→ **What to do**
If a line in the data holds the string "order", list it.

→ **Extracted entries**
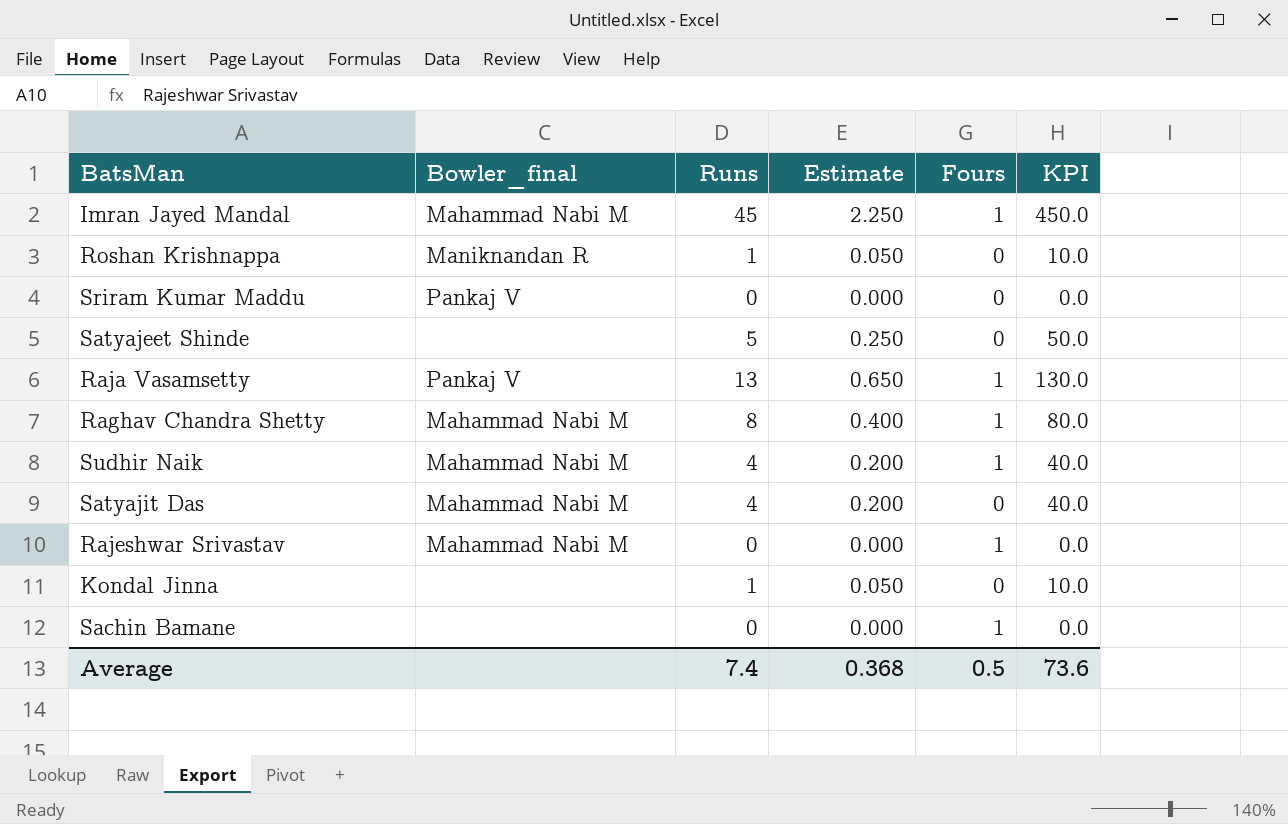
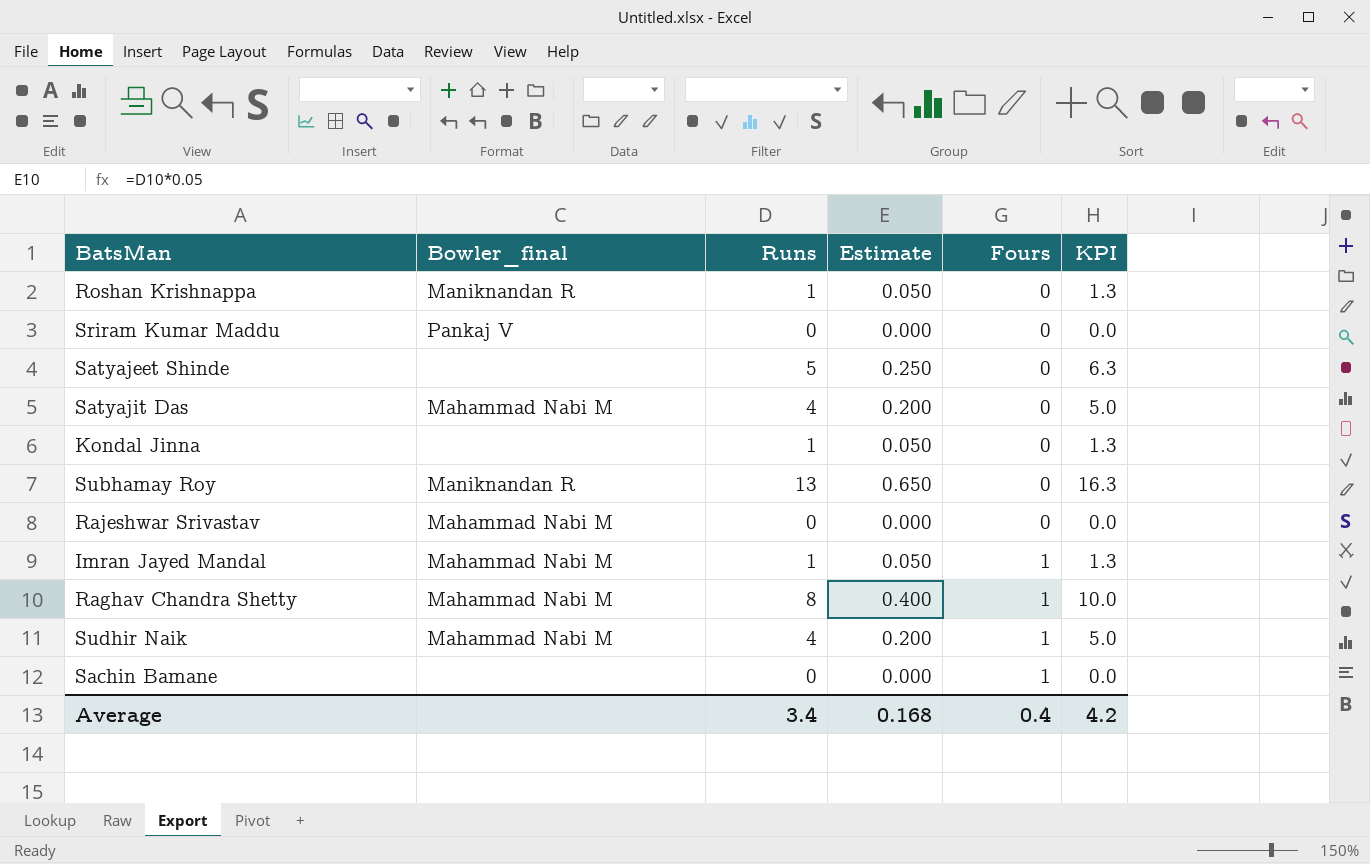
row order: none -> Fours ascending
column KPI | formula: [Runs] * 10 -> [Runs] * 1.25
row Raja Vasamsetty: Pankaj V | 13 | 0.650 | 1 | 130.0 -> none
row Subhamay Roy: none -> Maniknandan R | 13 | 0.650 | 0 | 16.3
Rajeshwar Srivastav | Fours: 1 -> 0
Imran Jayed Mandal | Runs: 45 -> 1
Imran Jayed Mandal | Estimate: 2.250 -> 0.050
Average | Runs: 7.4 -> 3.4
Average | Estimate: 0.368 -> 0.168
Average | Fours: 0.5 -> 0.4
Average | KPI: 73.6 -> 4.2

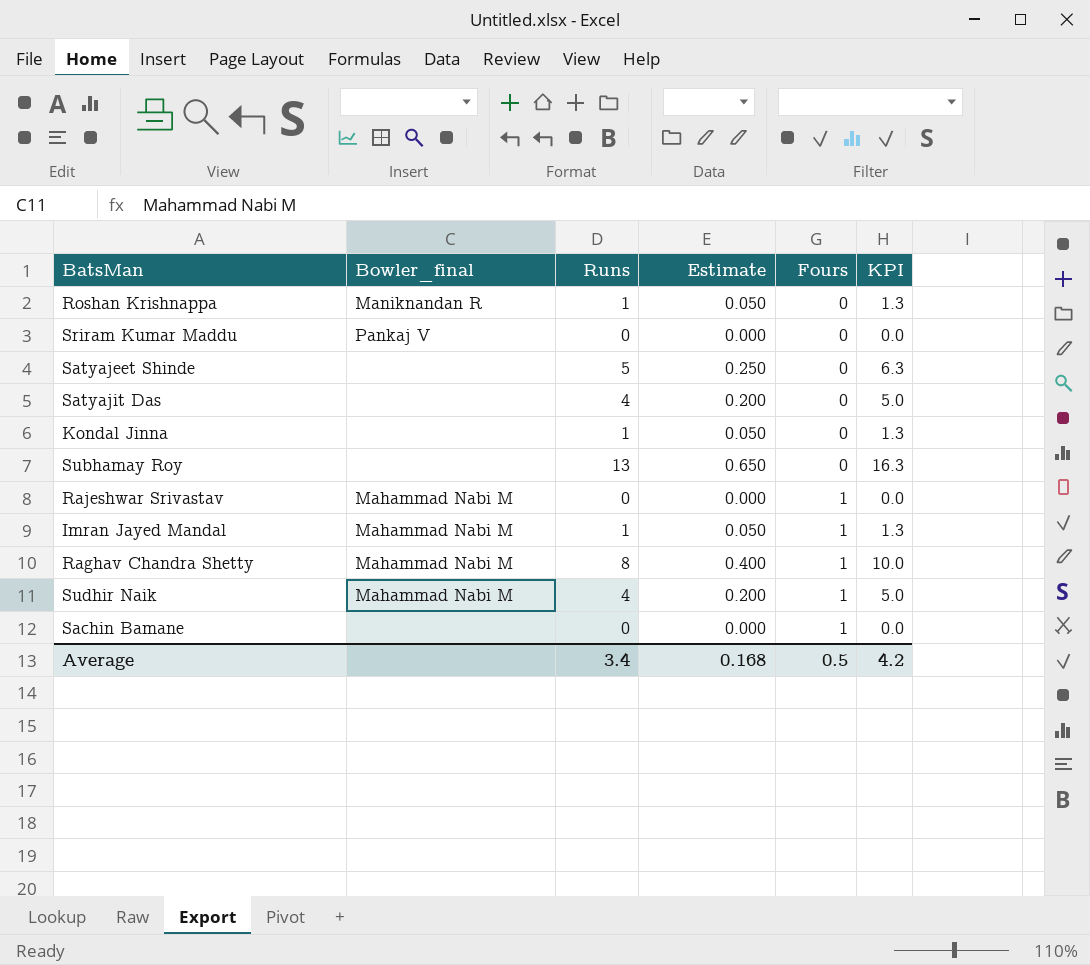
Satyajit Das | Bowler_final: Mahammad Nabi M -> none
Subhamay Roy | Bowler_final: Maniknandan R -> none
Rajeshwar Srivastav | Fours: 0 -> 1
Average | Fours: 0.4 -> 0.5

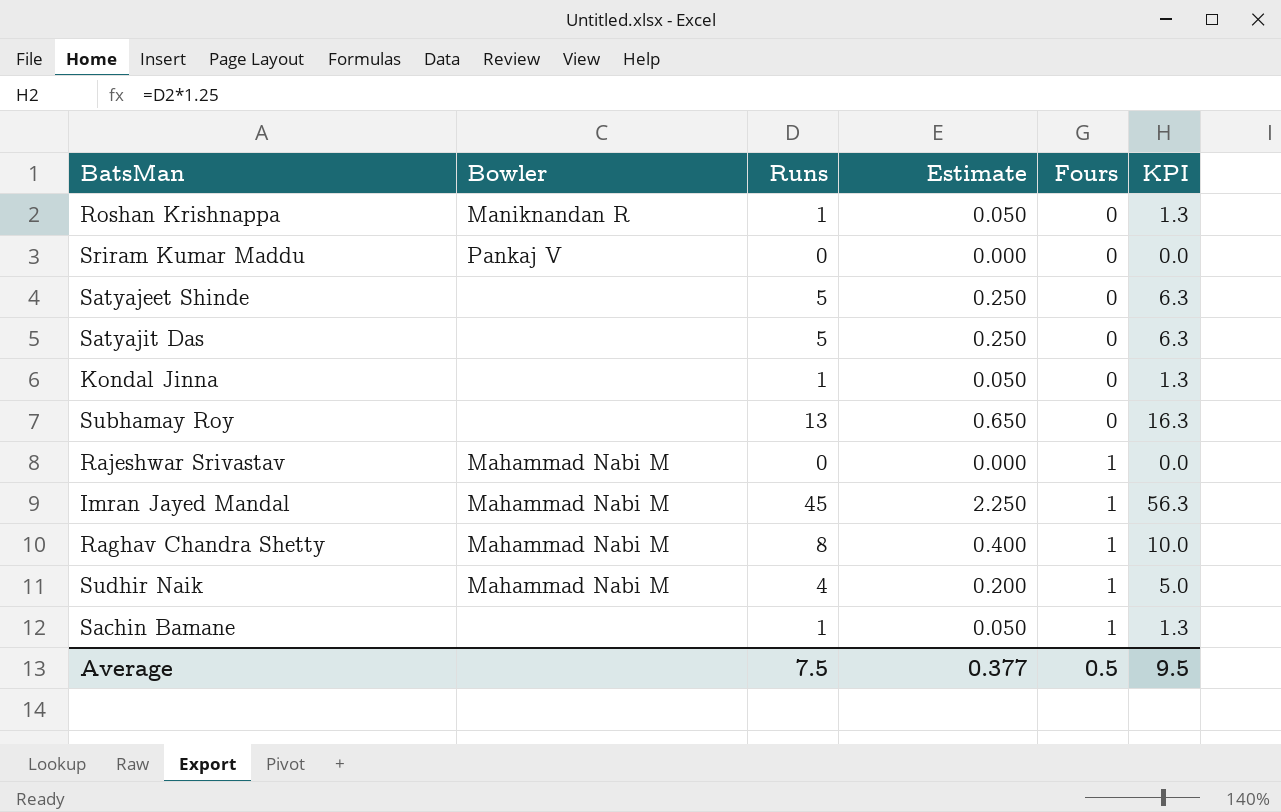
column name: Bowler_final -> Bowler
Satyajit Das | Runs: 4 -> 5
Satyajit Das | Estimate: 0.200 -> 0.250
Satyajit Das | KPI: 5.0 -> 6.3
Imran Jayed Mandal | Runs: 1 -> 45
Imran Jayed Mandal | Estimate: 0.050 -> 2.250
Imran Jayed Mandal | KPI: 1.3 -> 56.3
Sachin Bamane | Runs: 0 -> 1
Sachin Bamane | Estimate: 0.000 -> 0.050
Sachin Bamane | KPI: 0.0 -> 1.3
Average | Runs: 3.4 -> 7.5
Average | Estimate: 0.168 -> 0.377
Average | KPI: 4.2 -> 9.5

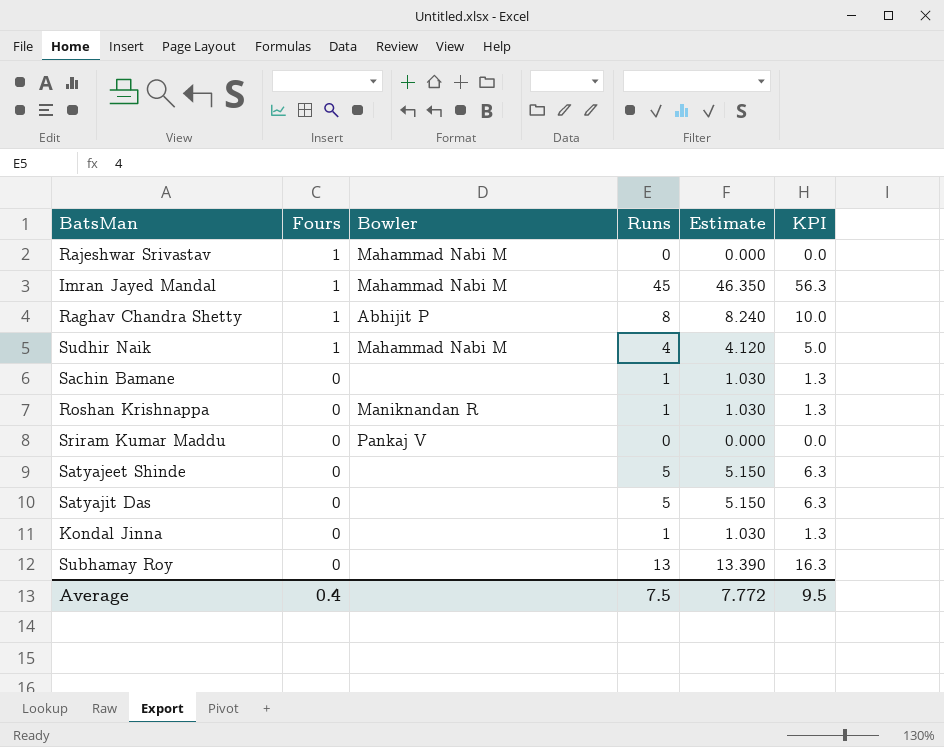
row order: Fours ascending -> Fours descending
column Fours | position: 5 -> 2
column Estimate | formula: [Runs] * 0.05 -> [Runs] * 1.03
Raghav Chandra Shetty | Bowler: Mahammad Nabi M -> Abhijit P
Sachin Bamane | Fours: 1 -> 0
Average | Fours: 0.5 -> 0.4
Average | Estimate: 0.377 -> 7.772

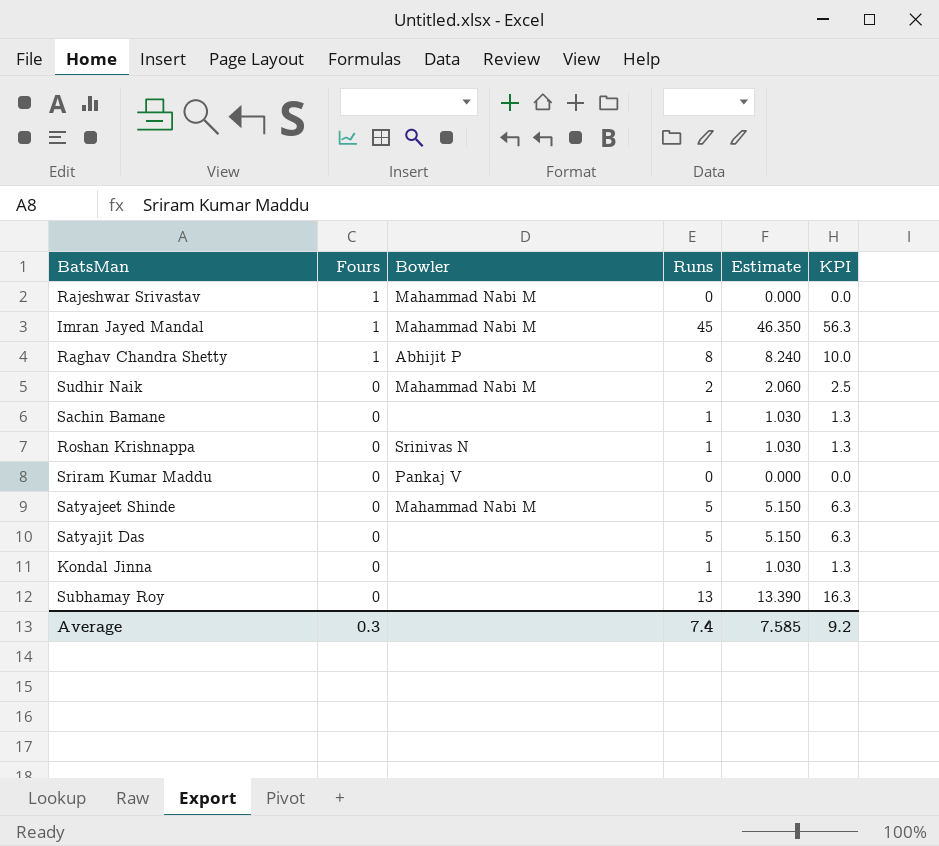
Sudhir Naik | Fours: 1 -> 0
Sudhir Naik | Runs: 4 -> 2
Sudhir Naik | Estimate: 4.120 -> 2.060
Sudhir Naik | KPI: 5.0 -> 2.5
Roshan Krishnappa | Bowler: Maniknandan R -> Srinivas N
Satyajeet Shinde | Bowler: none -> Mahammad Nabi M
Average | Fours: 0.4 -> 0.3
Average | Runs: 7.5 -> 7.4
Average | Estimate: 7.772 -> 7.585
Average | KPI: 9.5 -> 9.2

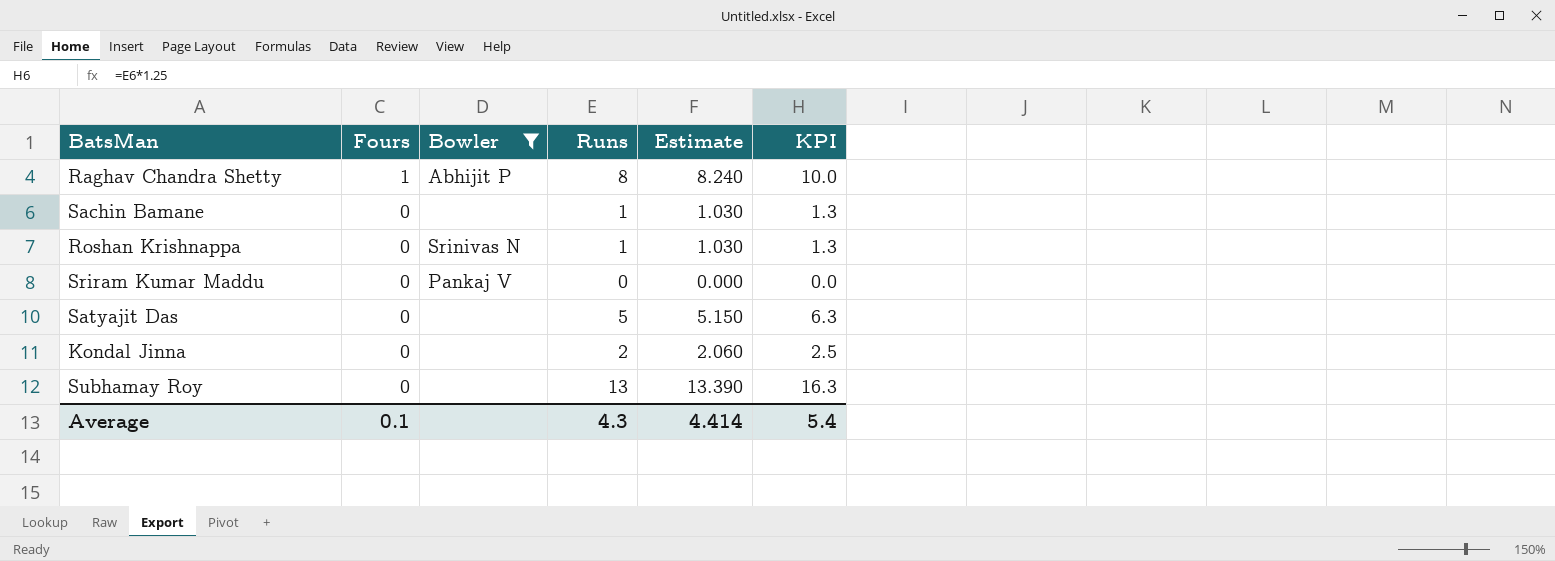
filter: none -> Bowler != Mahammad Nabi M
Kondal Jinna | Runs: 1 -> 2
Kondal Jinna | Estimate: 1.030 -> 2.060
Kondal Jinna | KPI: 1.3 -> 2.5
Average | Fours: 0.3 -> 0.1
Average | Runs: 7.4 -> 4.3
Average | Estimate: 7.585 -> 4.414
Average | KPI: 9.2 -> 5.4

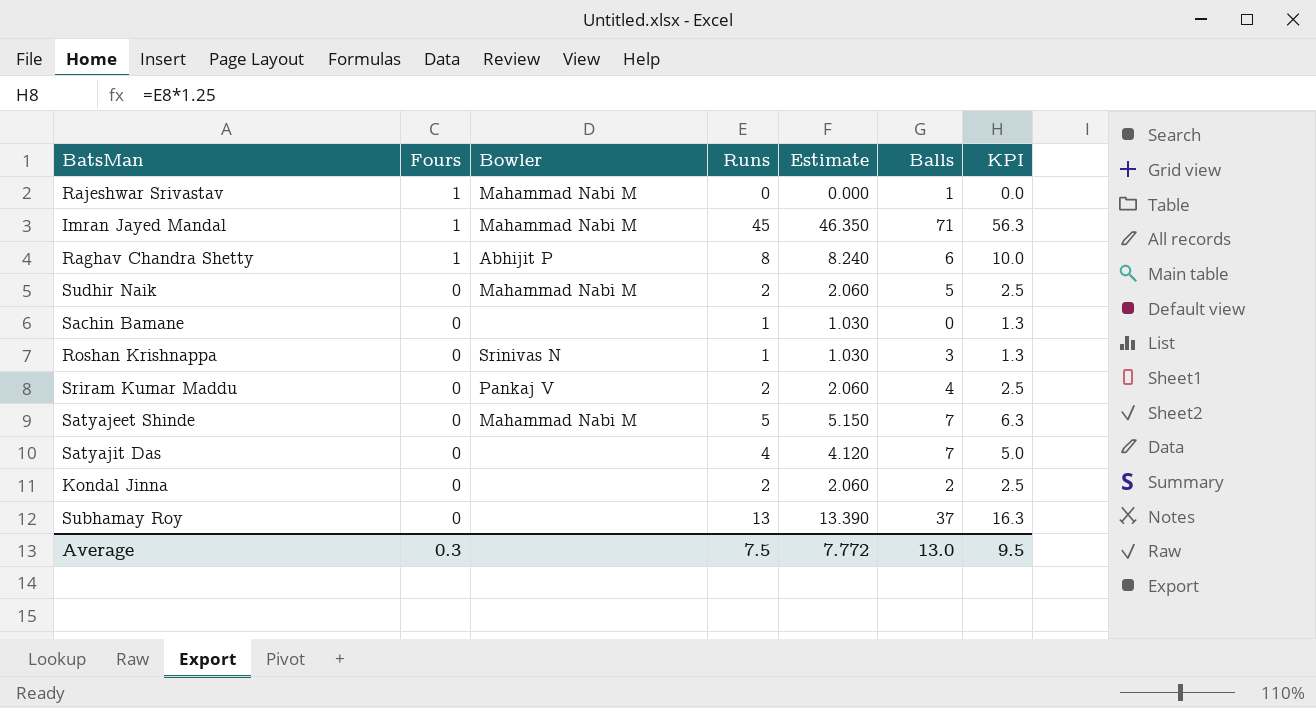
filter: Bowler != Mahammad Nabi M -> none
column Balls | position: none -> 6
Sriram Kumar Maddu | Runs: 0 -> 2
Sriram Kumar Maddu | Estimate: 0.000 -> 2.060
Sriram Kumar Maddu | KPI: 0.0 -> 2.5
Satyajit Das | Runs: 5 -> 4
Satyajit Das | Estimate: 5.150 -> 4.120
Satyajit Das | KPI: 6.3 -> 5.0
Average | Fours: 0.1 -> 0.3
Average | Runs: 4.3 -> 7.5
Average | Estimate: 4.414 -> 7.772
Average | KPI: 5.4 -> 9.5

→ **Response to the exercise**
row order: none -> Fours ascending
row order: Fours ascending -> Fours descending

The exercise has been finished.